Data under study —

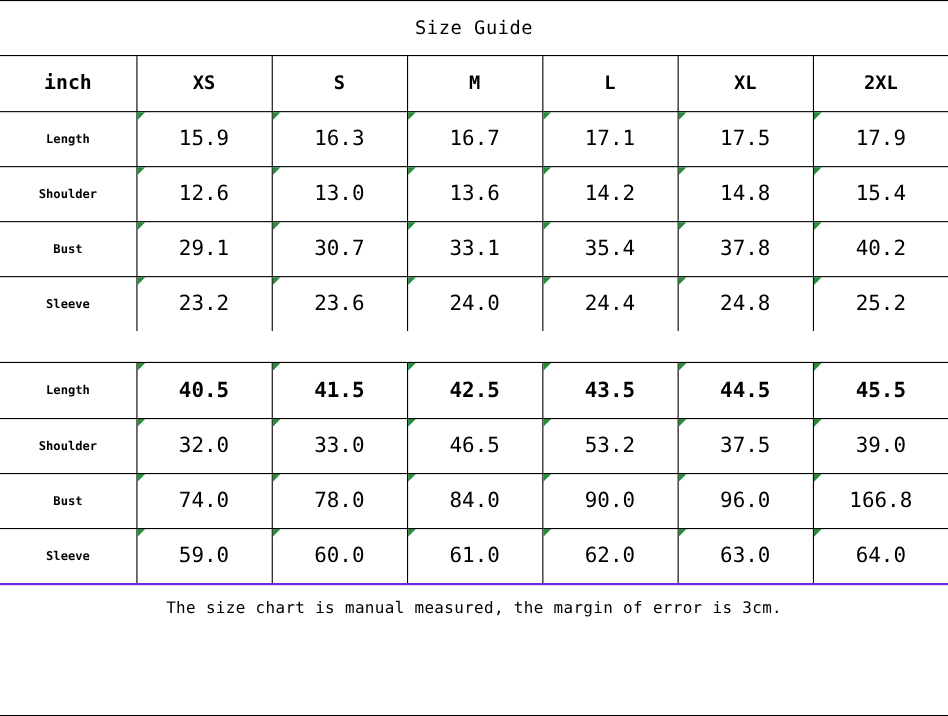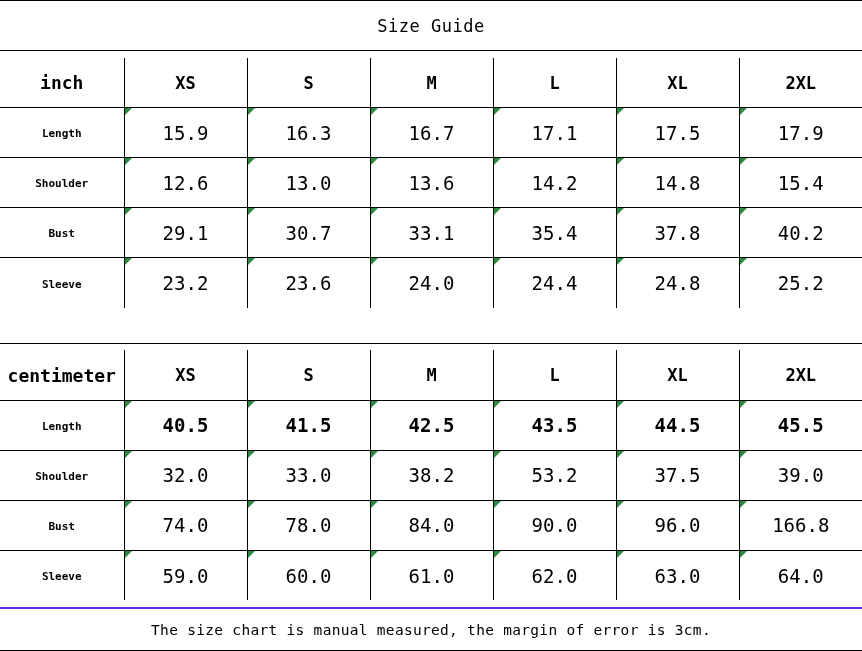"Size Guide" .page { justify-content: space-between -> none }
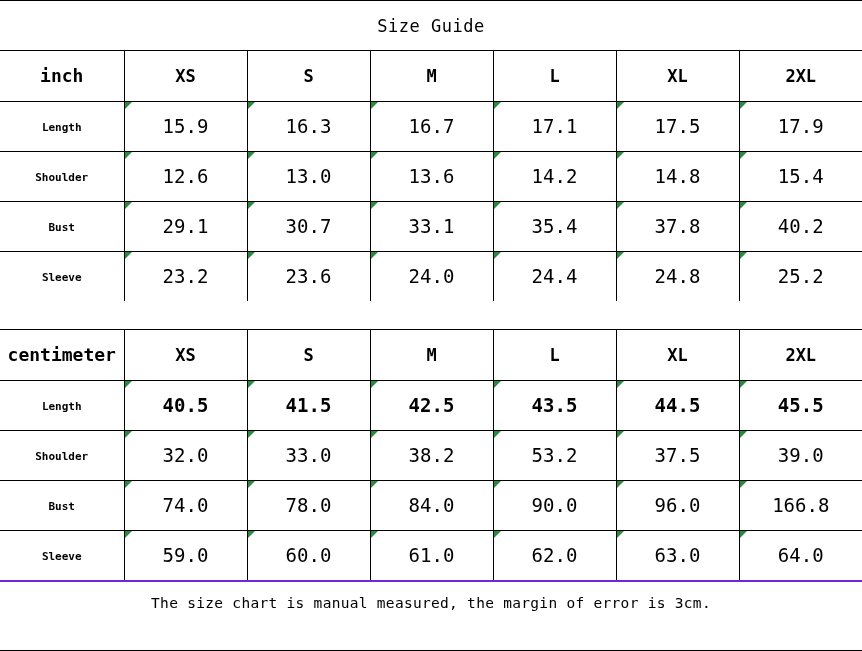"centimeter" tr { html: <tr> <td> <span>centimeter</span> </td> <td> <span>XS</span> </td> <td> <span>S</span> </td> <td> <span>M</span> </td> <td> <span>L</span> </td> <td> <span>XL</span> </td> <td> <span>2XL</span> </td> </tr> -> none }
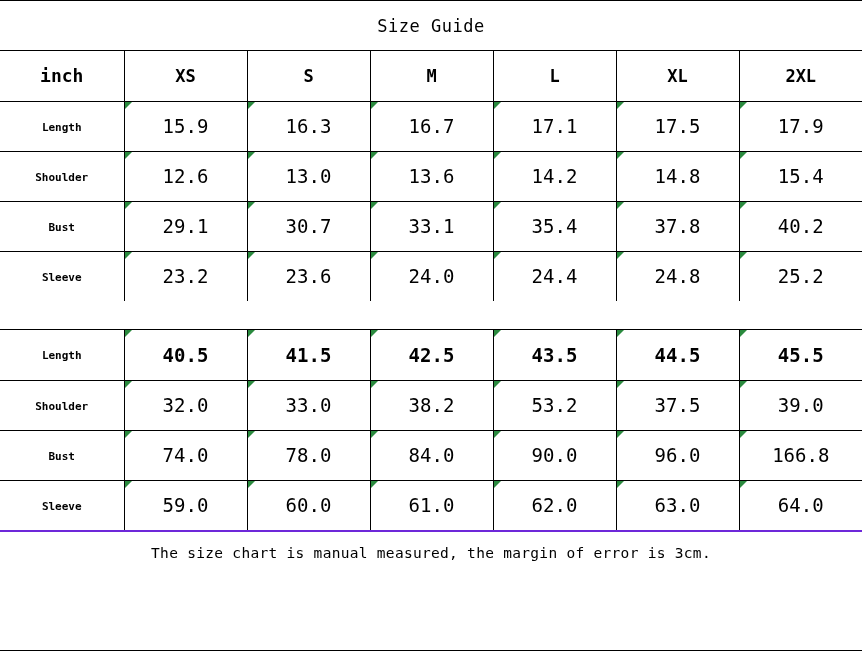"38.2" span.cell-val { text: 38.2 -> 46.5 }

...

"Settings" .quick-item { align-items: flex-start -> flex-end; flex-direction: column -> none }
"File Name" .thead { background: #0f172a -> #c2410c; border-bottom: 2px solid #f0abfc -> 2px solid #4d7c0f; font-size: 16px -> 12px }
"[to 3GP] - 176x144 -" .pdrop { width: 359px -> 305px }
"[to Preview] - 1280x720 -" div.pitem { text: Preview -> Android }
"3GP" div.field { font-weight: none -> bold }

* * *

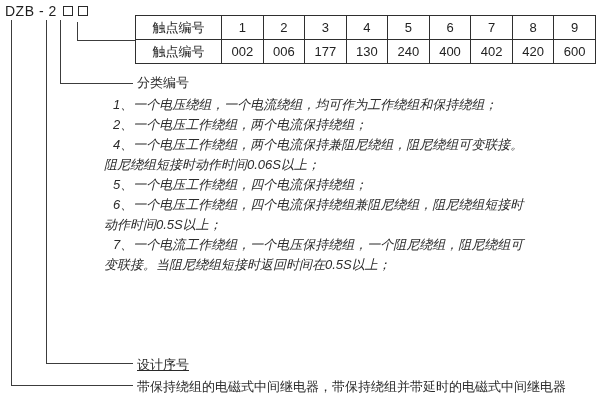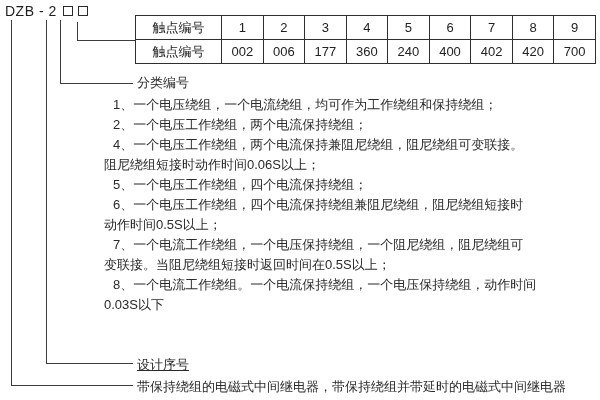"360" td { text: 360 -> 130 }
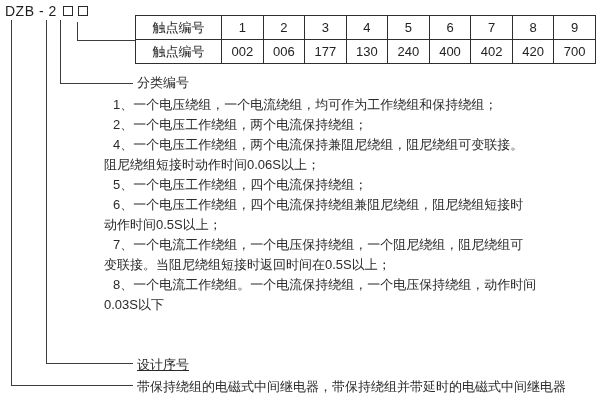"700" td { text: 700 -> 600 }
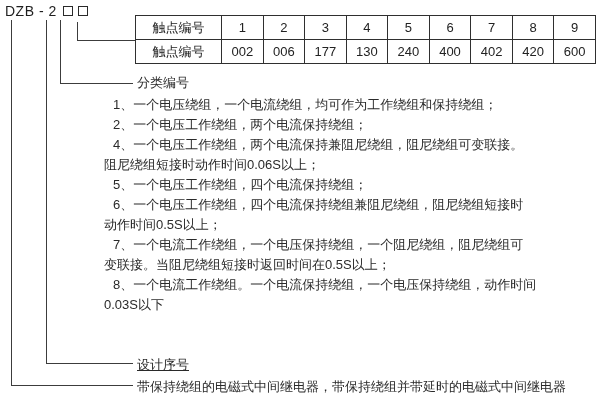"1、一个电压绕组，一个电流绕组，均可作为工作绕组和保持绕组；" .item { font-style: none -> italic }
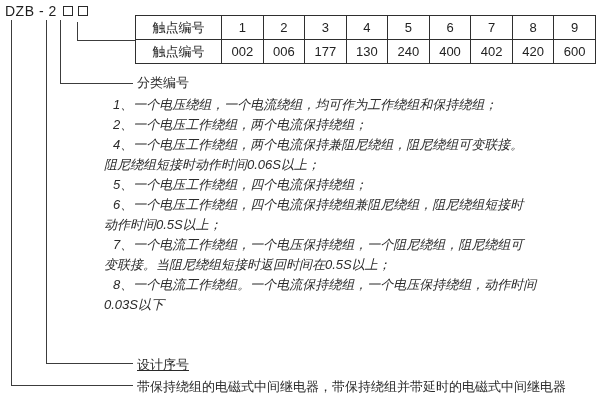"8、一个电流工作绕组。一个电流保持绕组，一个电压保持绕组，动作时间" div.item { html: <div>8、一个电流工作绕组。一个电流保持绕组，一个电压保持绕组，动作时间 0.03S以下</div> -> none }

Exercise prompt — Exact copy, pictures excluded: from the line with "text: 360 ->" up to and including the line with "html: <div>8、一个电流工作绕组。一个电流保持绕组，一个电压保持绕组，动作时间 0.03S以下</div>" in the data above.

Result —
"360" td { text: 360 -> 130 }
"700" td { text: 700 -> 600 }
"1、一个电压绕组，一个电流绕组，均可作为工作绕组和保持绕组；" .item { font-style: none -> italic }
"8、一个电流工作绕组。一个电流保持绕组，一个电压保持绕组，动作时间" div.item { html: <div>8、一个电流工作绕组。一个电流保持绕组，一个电压保持绕组，动作时间 0.03S以下</div> -> none }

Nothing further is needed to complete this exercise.